• How to complete this task
Exactly the lines below, starting with the one containing "font-size: 14px ->" and going on through the one containing "border-radius: 7px ->", must be reproduced, both ends included, and no pictures with them.

• Records to use
━━━━━━━━━━━━━━━━
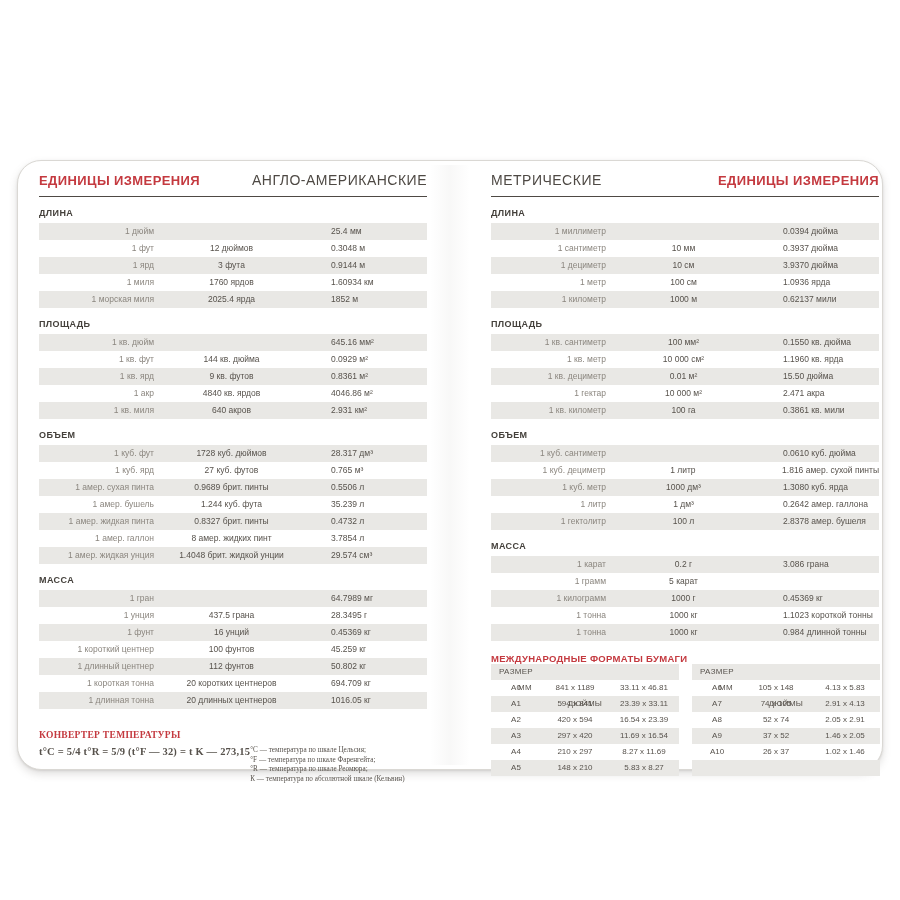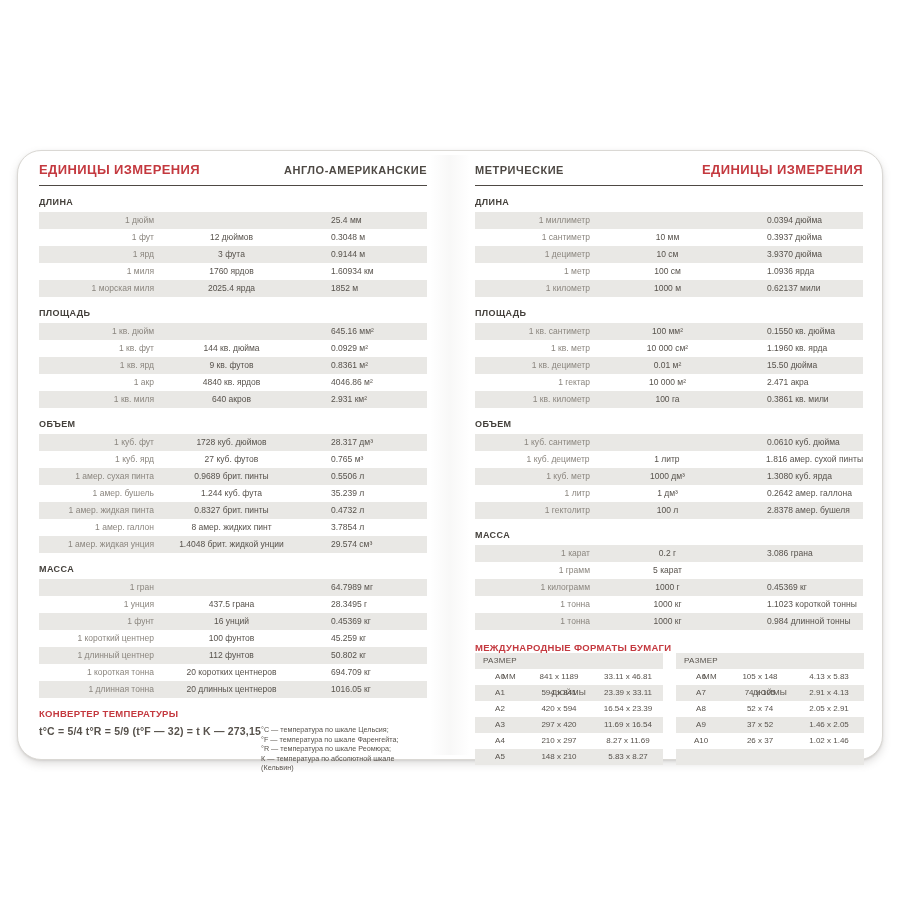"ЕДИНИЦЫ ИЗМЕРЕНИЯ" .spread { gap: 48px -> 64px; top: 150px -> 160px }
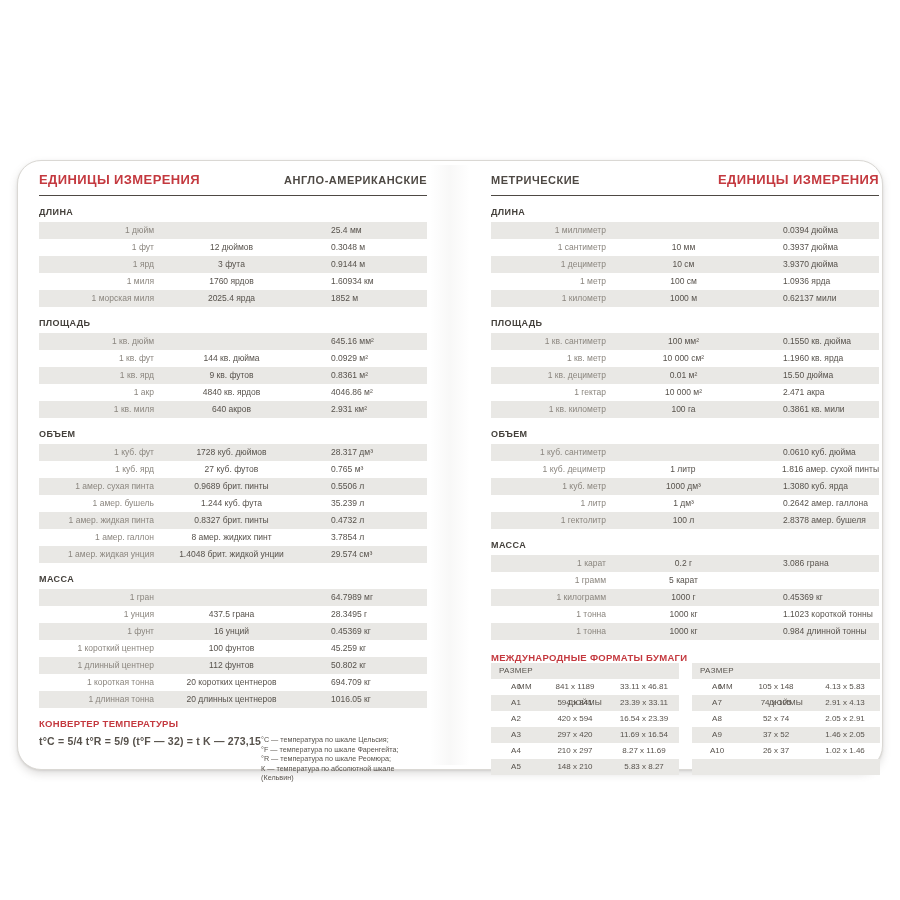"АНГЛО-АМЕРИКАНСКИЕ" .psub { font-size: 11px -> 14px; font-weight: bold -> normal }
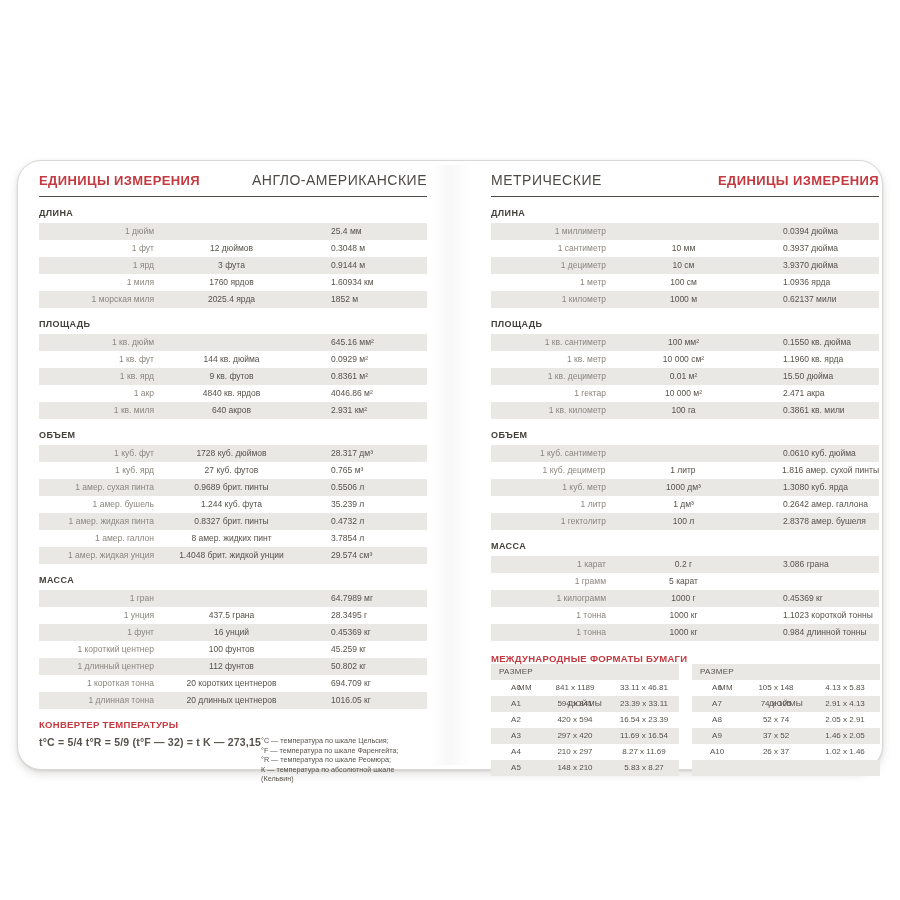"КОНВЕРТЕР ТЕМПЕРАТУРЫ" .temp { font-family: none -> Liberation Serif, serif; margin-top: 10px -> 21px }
━━━━━━━━━━━━━━━━
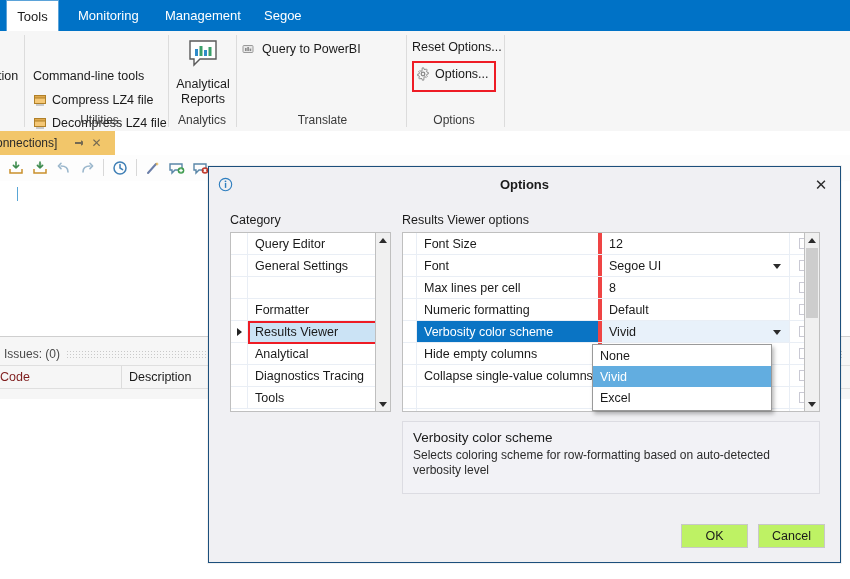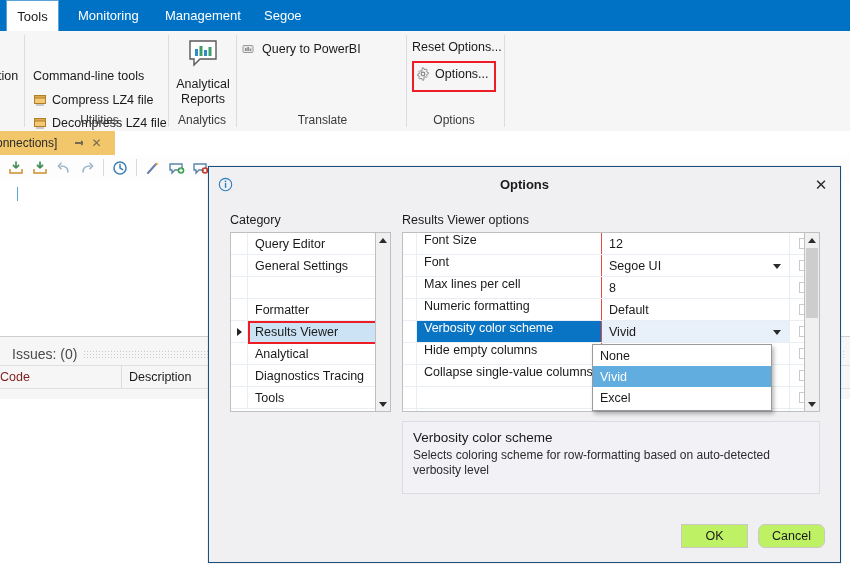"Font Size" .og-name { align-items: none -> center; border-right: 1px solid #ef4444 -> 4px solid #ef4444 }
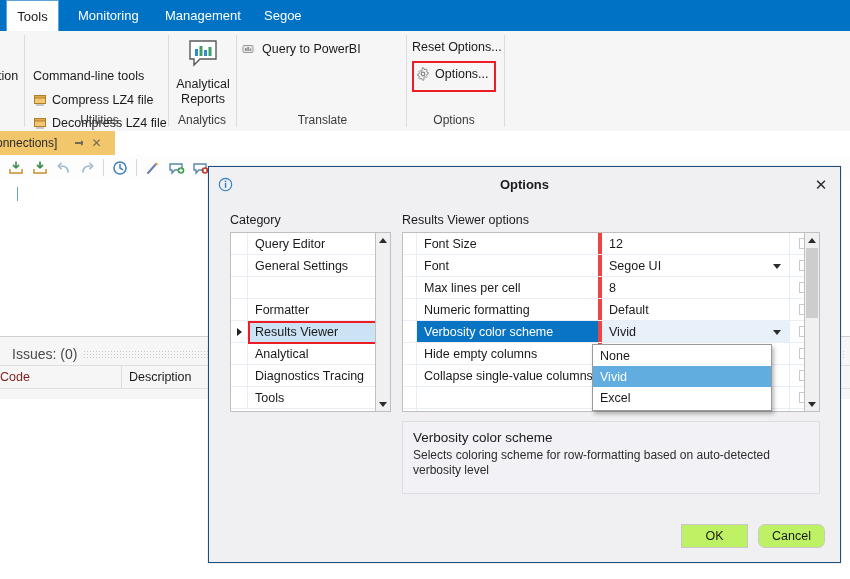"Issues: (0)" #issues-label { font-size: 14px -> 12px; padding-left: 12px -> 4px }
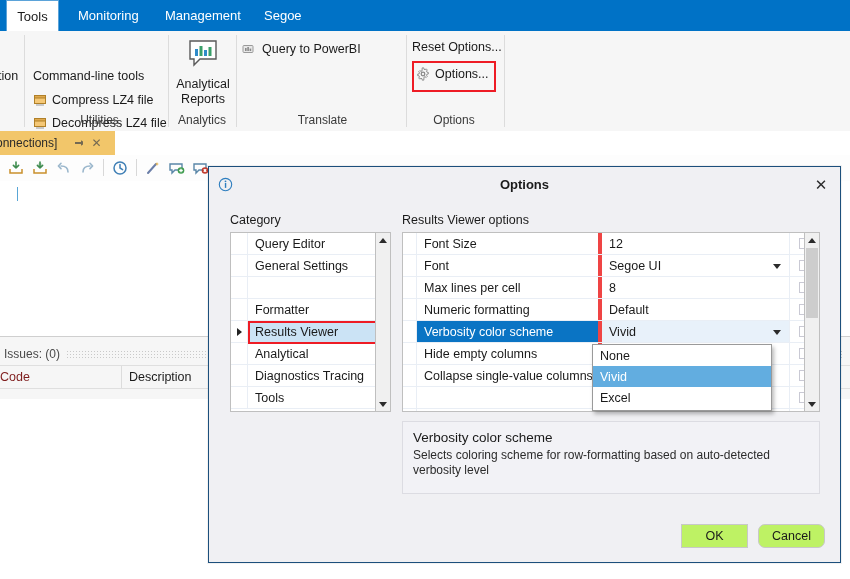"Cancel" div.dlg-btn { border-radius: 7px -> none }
━━━━━━━━━━━━━━━━
• Written response
"Issues: (0)" #issues-label { font-size: 14px -> 12px; padding-left: 12px -> 4px }
"Cancel" div.dlg-btn { border-radius: 7px -> none }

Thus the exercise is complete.